Surabaya, – Pemerintah Kota (Pemkot) Surabaya menargetkan retribusi dari pengelolaan aset daerah sebesar Rp121 miliar pada tahun 2025. Target ini menjadi bagian dari proyeksi Pendapatan Asli Daerah (PAD) yang secara total ditetapkan mencapai Rp486 miliar lebih.
Guna mencapai target tersebut, Pemkot mengandalkan strategi utama melalui digitalisasi aset. Langkah ini dianggap krusial dalam mempercepat proses penatausahaan, pengawasan, serta promosi aset yang belum termanfaatkan secara maksimal.
“Kami melihat bahwa proses digitalisasi ini adalah satu poin yang memang harus dioptimalkan. Intinya adalah pemanfaatan aset secara ekonomis,” ujar Kepala BPKAD Kota Surabaya, Wiwiek Widayati, Rabu (3/9/25).
Baca juga: Cegah Siswa Ikut Aksi Ricuh, Pemkot Malang Terapkan Sistem Belajar dari Rumah
Wiwiek menjelaskan, pengelolaan aset selama ini kerap mengalami kendala karena proses manual yang lambat dan tidak terintegrasi.
Oleh karena itu, Pemkot tengah mengembangkan aplikasi Sistem Informasi dan Pengelolaan Aset Daerah (SIKDASDA) yang memungkinkan pemetaan aset berbasis lokasi dan status hukum secara real-time.
“Kayak orang mau lihat asetnya di mana, lokasinya di mana, dengan peta dan sebagainya semua itu nanti bisa langsung dari sistem,” tambah Wiwiek.
Baca juga: 49 Anggota DPRD Jember Diperiksa Kejaksaan, Dugaan Korupsi Mamin Sosraperda 2023/2024
Selain itu, strategi pengelolaan aset juga mencakup penawaran aset-aset idle (menganggur) kepada investor atau pelaku usaha, baik melalui skema sewa, Kerja Sama Pemanfaatan (KSP), Bangun Guna Serah (BGS)/Bangun Serah Guna (BSG), maupun Kerja Sama Penyediaan Infrastruktur (KSPI).
Hingga saat ini, dari 4.767 bidang aset tanah selain jalan, sekitar 85 persen telah dimanfaatkan. Namun masih ada 1.039 aset atau sekitar 15 persen yang belum termanfaatkan terdiri dari tanah tambak, sawah, tanah kosong, dan lainnya dan menjadi fokus utama intervensi Pemkot.
“Ini kita coba tawarkan. Aset yang kosong, yang idle, harus mulai menghasilkan,” jelasnya.

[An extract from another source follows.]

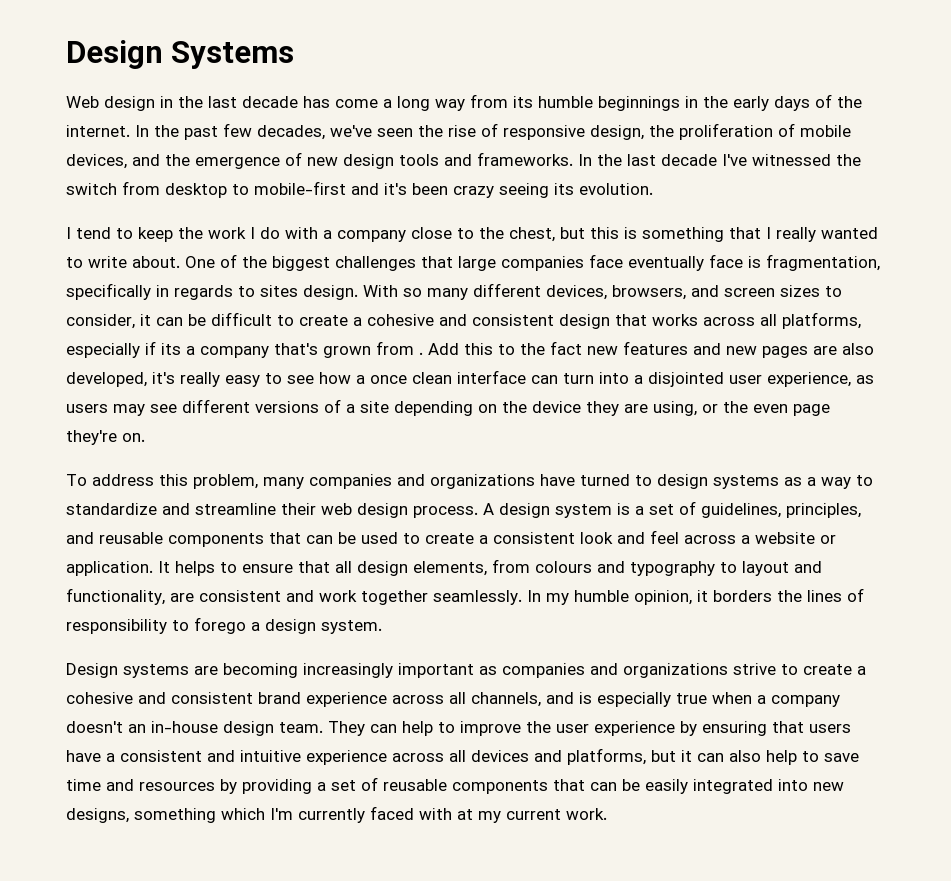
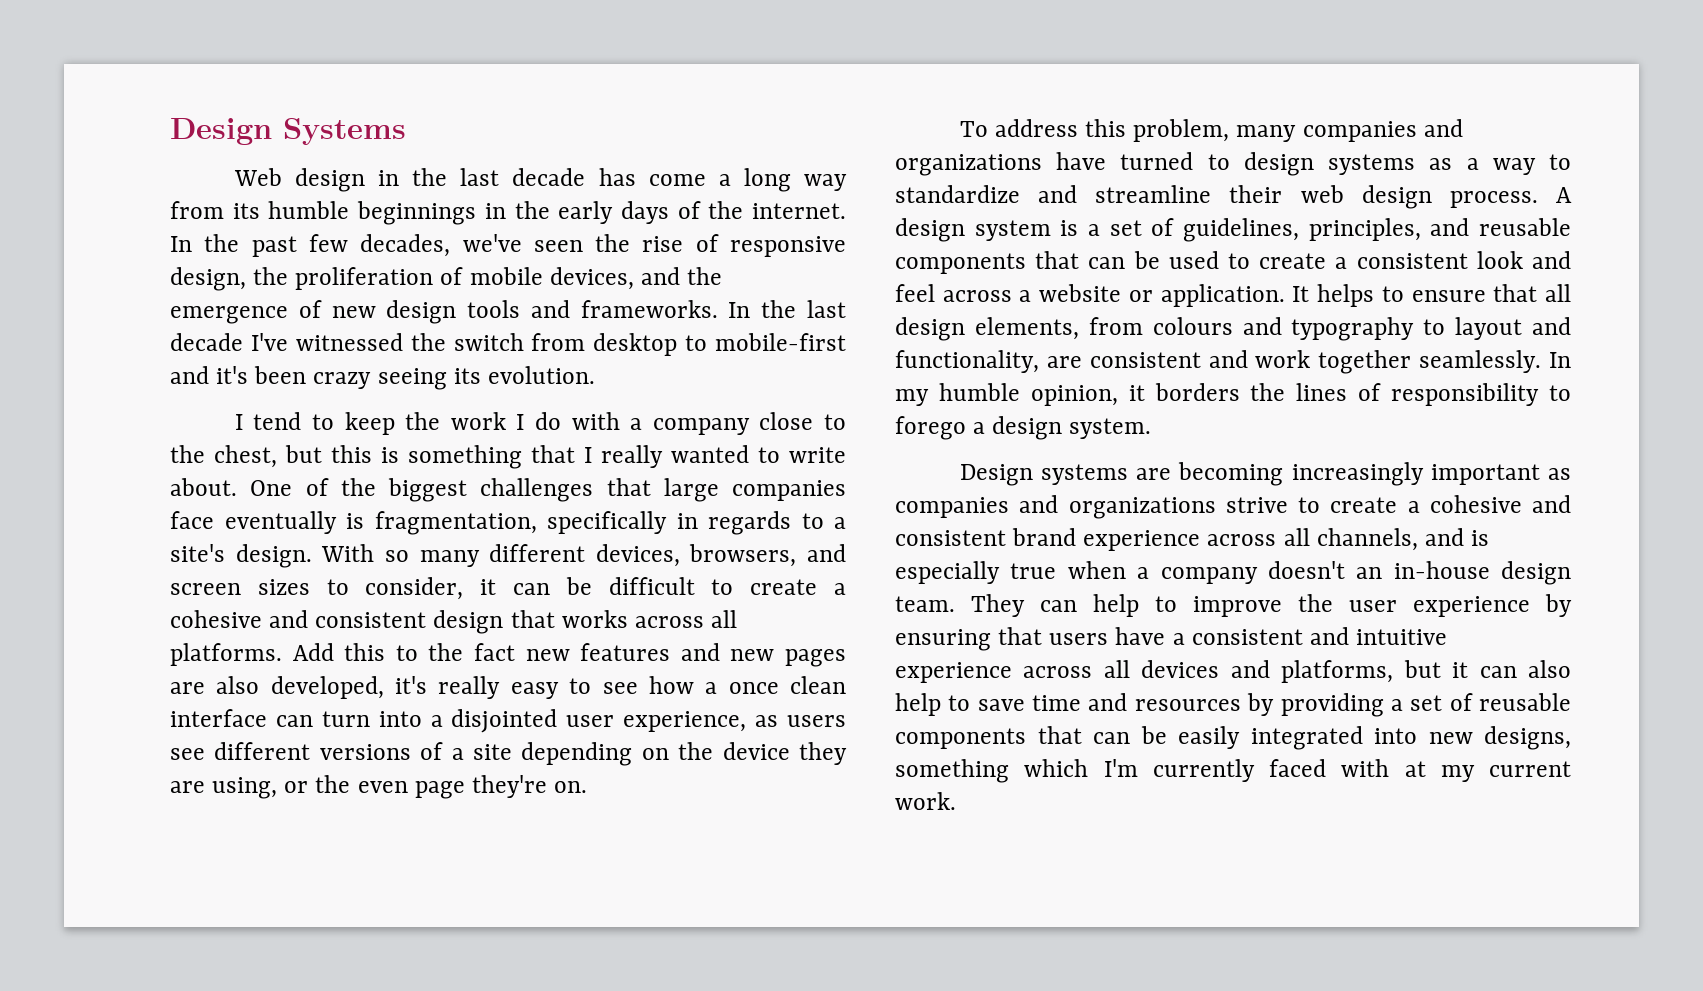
[709,254,743,268] face -> (337, 522) none
[260,285,298,297] sites -> [834,517,846,529] [170,544,225,562] a site's
[782,312,861,329] [66,341,423,358] platforms, especially if its a company that's grown from . -> [170,643,282,666] platforms.
[113,404,145,416] may -> (847, 721) none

Meski demikian, Wiwiek mengakui bahwa tantangan tidak sedikit. Salah satunya adalah soal nilai appraisal yang kerap dianggap terlalu mahal oleh calon penyewa. Namun ia menegaskan, penilaian aset dilakukan secara profesional dan independen oleh Kantor Jasa Penilai Publik (KJPP) sesuai dengan nilai pasar.
“Appraisal dianggap mahal, padahal itu dilakukan oleh pihak ketiga yang independen. Pemerintah tidak menetapkan sendiri nilainya,” tegasnya.
Selain optimalisasi aset dari sisi fiskal, Wiwiek juga menekankan pentingnya pendekatan non-komersial dalam beberapa pemanfaatan, seperti untuk program padat karya yang melibatkan warga miskin atau pelatihan bagi UMKM melalui program mentoring.
“Jadi kita tidak hanya bicara uang masuk, tapi juga dampak ekonomi dan sosialnya ke warga,” pungkasnya.